In this post, we will be taking a look at what has changed in the latest ElementBot version: 5.0.0. More specifically, what has changed in our Reddit image searching algorithm and how we overcame the issues we encountered along the way.
Introduction of the problem
How was our system before? It was quite terrible if I am being honest. A task was scheduled to run every few seconds that would start fetching subreddits of a category and then replace a file with the new subreddits. When a user executed a command, the bot would go through all this list and check if the image was in the database. If it was then it kept on going, if it was not then it stopped, sent it, and finally added it to the database.

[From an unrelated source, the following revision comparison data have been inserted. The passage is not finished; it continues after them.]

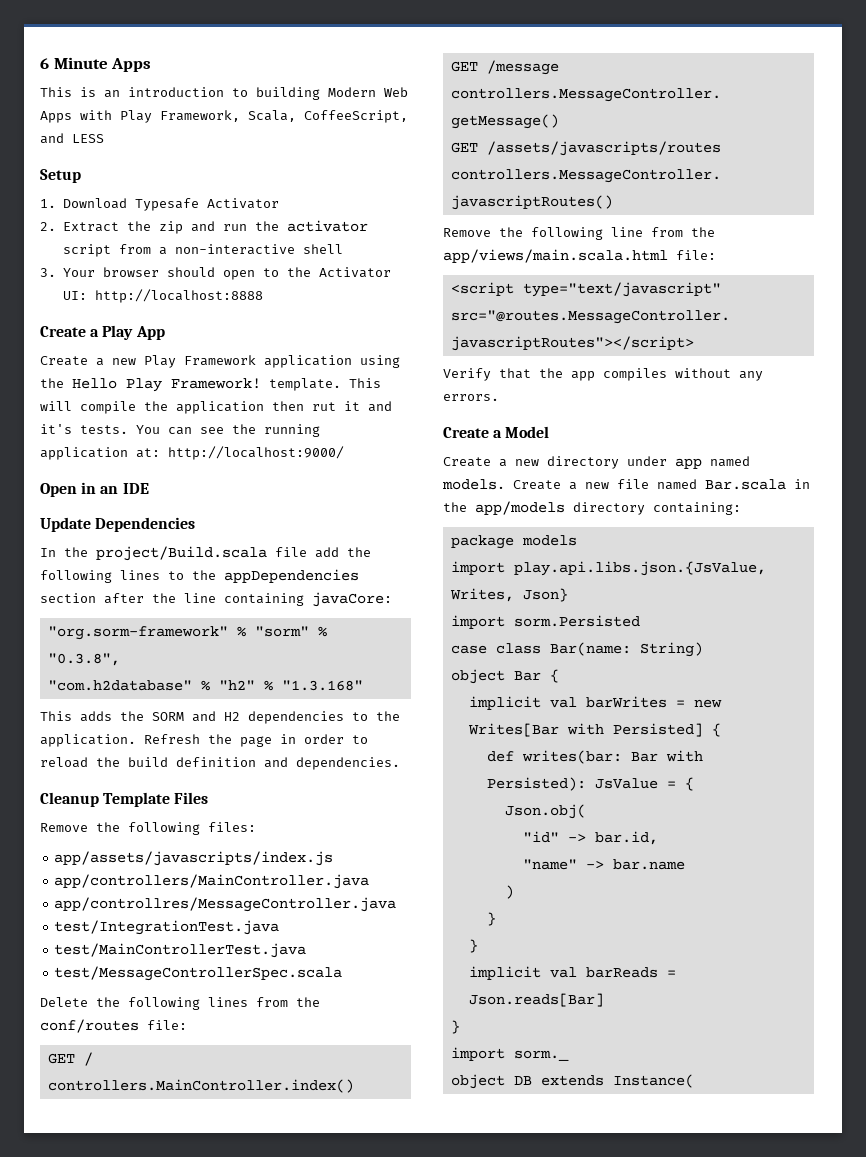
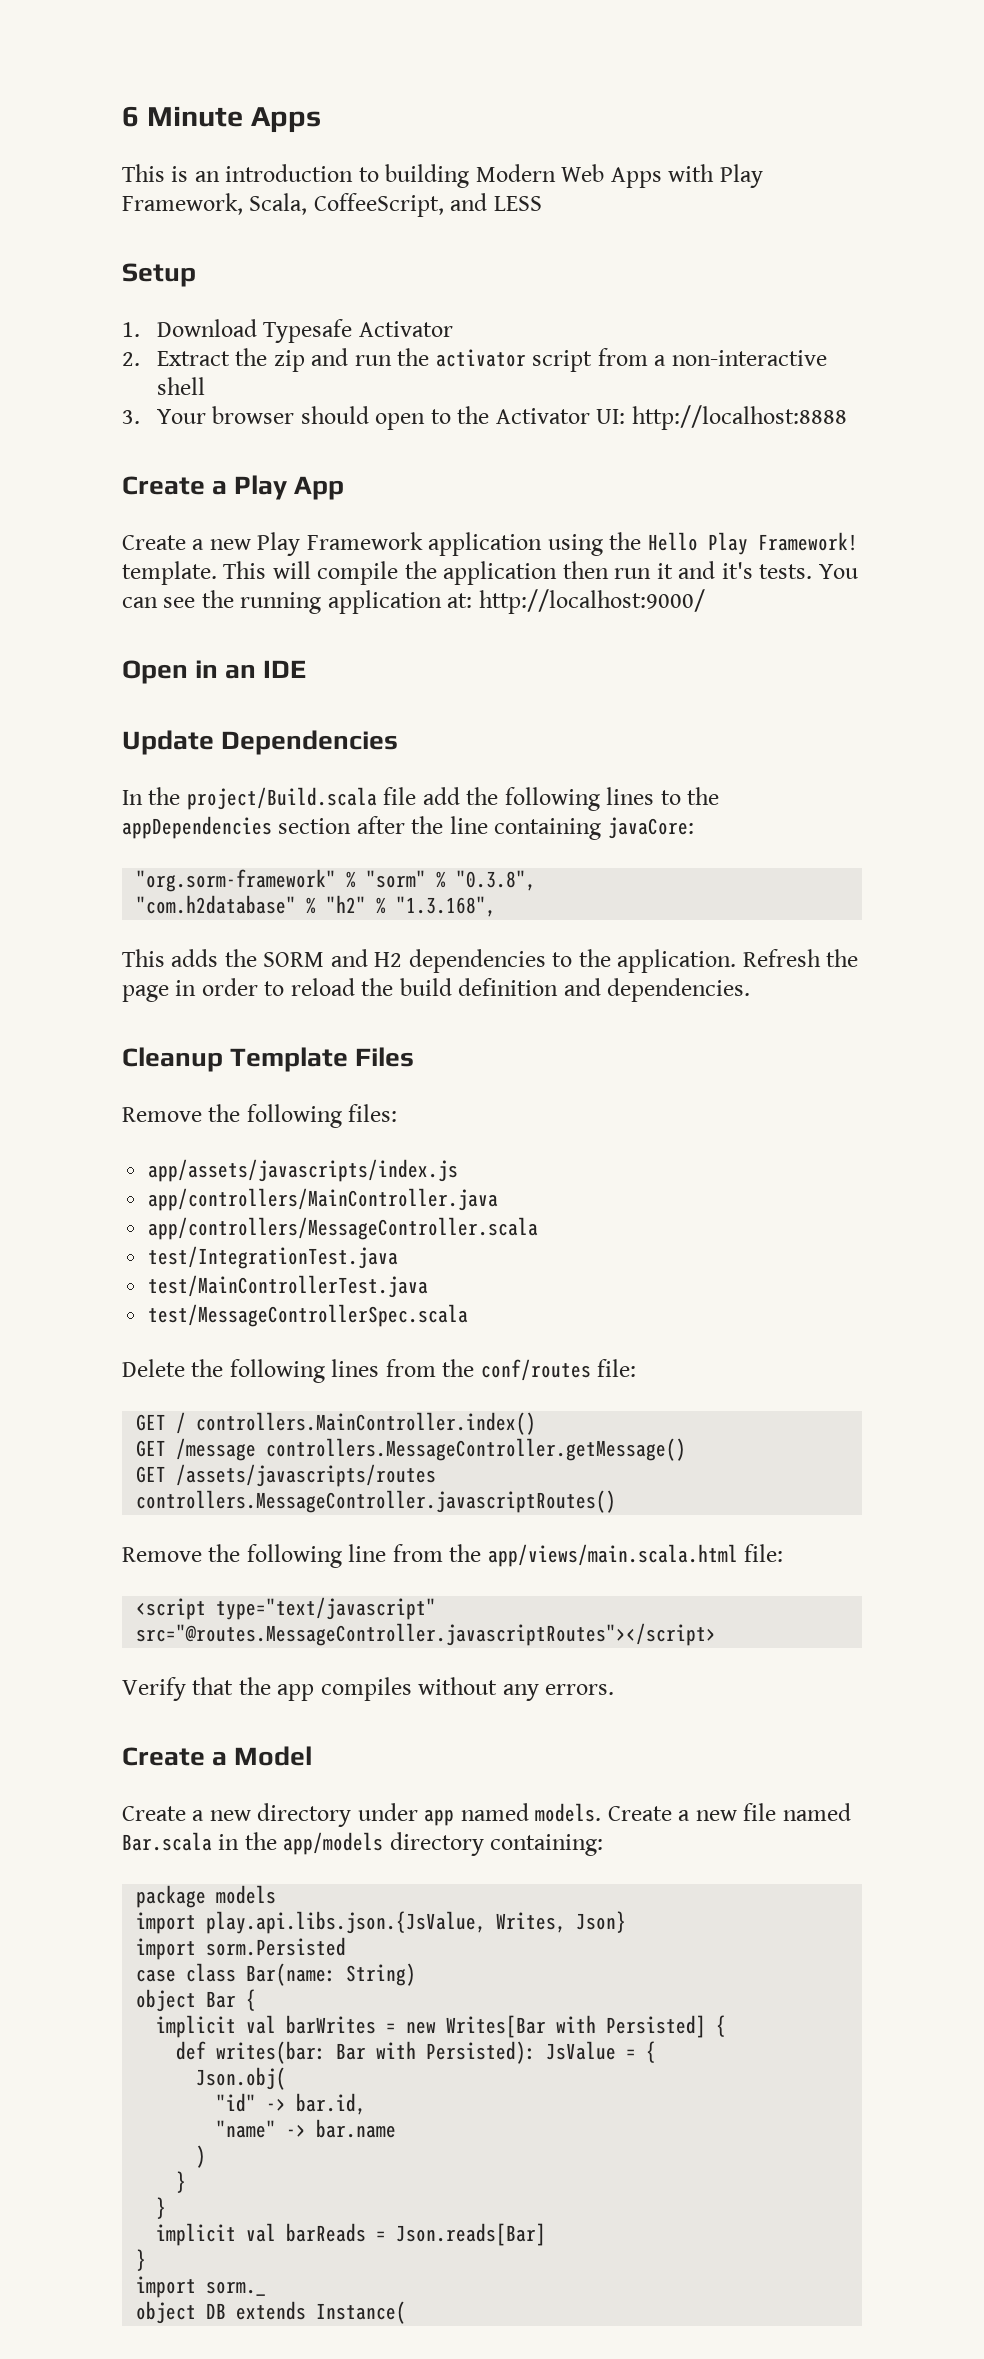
[312,402,336,411] rut -> [614,568,652,579] run
[281,680,363,691] "1.3.168" -> [396,896,497,917] "1.3.168",
[54,897,397,912] app/controllres/MessageController.java -> [148,1217,539,1240] app/controllers/MessageController.scala

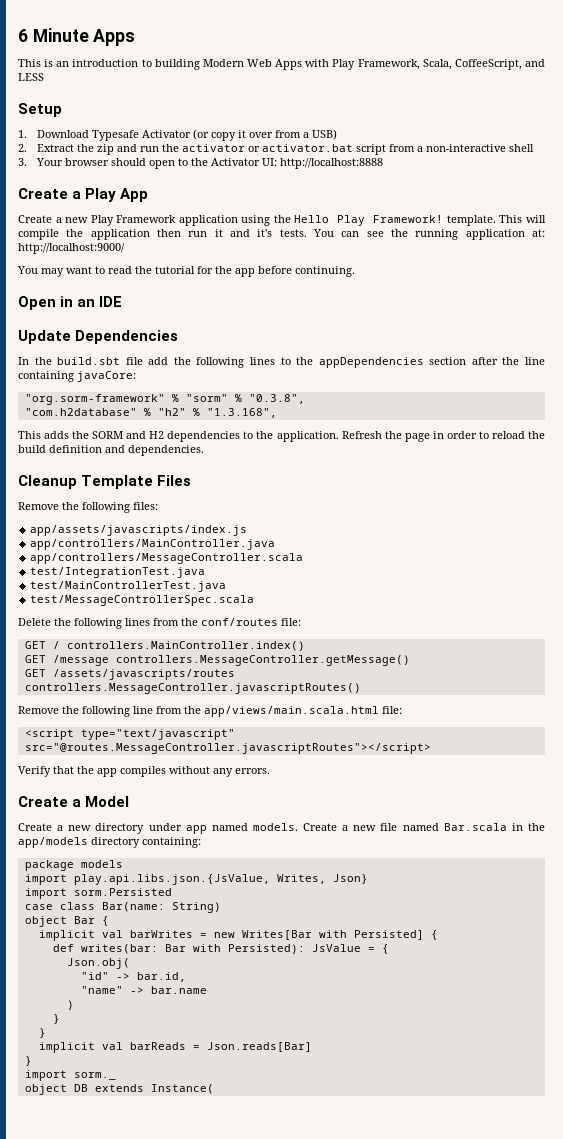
(453, 329) none -> [193,129,338,141] (or copy it over from a USB)
(526, 358) none -> [248,144,354,152] or activator.bat
(705, 601) none -> [17,266,355,277] // You may want to read the tutorial for the app before continuing.
[186,787,377,810] project/Build.scala -> [57,357,121,365] build.sbt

If you are a developer yourself you might already be screaming and calling us incompetent programmers, and yes, this method wastes a lot of resources and increases the time wait a lot. Imagine having to do this every time someone in a guild of 5,000 people executes a command. This approach is more or less correct for small scale but for large scale it is horrendous, and as we started growing from 1k to 2k, from 2k to 3k guilds we realized what horrible design choice we had just made. However, the problems did not stop there, our system did not check the post actually contained media we could produce in our limited discord environment which resulted in a lot of blank messages from our bot. This was not sustainable at all and something had to be done about it.
We had to think about a solution, and then it's when we figured out that we needed a cache. We needed to do a lot of caching in ElementBot as at that moment as you can imagine we just requested everything off the database when we needed it. Wasting 8GB of RAM and exhausting our processor because of our laziness.
The blank message issue also had a fix: looking at the media type that Reddit was so kind to provide for each post, although this still introduced a new issue that will be discussed later.
Now the issue was actually implementing the cache. The data that we would save was quite obvious, an index of the last image shown to a guild within a specific category. With that information, we could jump to the next image index and not even bother the database checking all previous images. Then we could just save everything within an array in our code but we were too lazy to apply that solution. We would have to make sure the cache is cleared or else it would eat our RAM and we just could not be bothered. That's why we chose Redis to do the work for us.
This also had the advantage that the cache would not clear if we restarted the bot and the code running the cache would be good as Redis is widely used.
We also had the last issue to solve. As we replaced the file containing all images in the previous version, there were not many images to show. In the new cache, everything would be kept until the file reached 50MB, approximately 117.500 image objects per category within a file. This would ensure people could always enjoy our content.
Then we realized the error that this introduced, old posts had a chance of getting deleted. And when a post is deleted its media will not show but instead throw a 404 error. However, a very low percentage of posts are deleted and thus we decided to just ignore the flaw altogether as it would not bother many people.
So that is how ElementBot runs nowadays. My testers and I have noticed a big speed increase and fewer images being blank which is awesome. Now we do have a product to be proud of.
- Cache: Program or group of code that saves something so when a new request comes in it does not have to fetch the database or other medium of more permanent storage. Data only survives for some seconds or hours in a cache.
- Array: Group of values within a variable.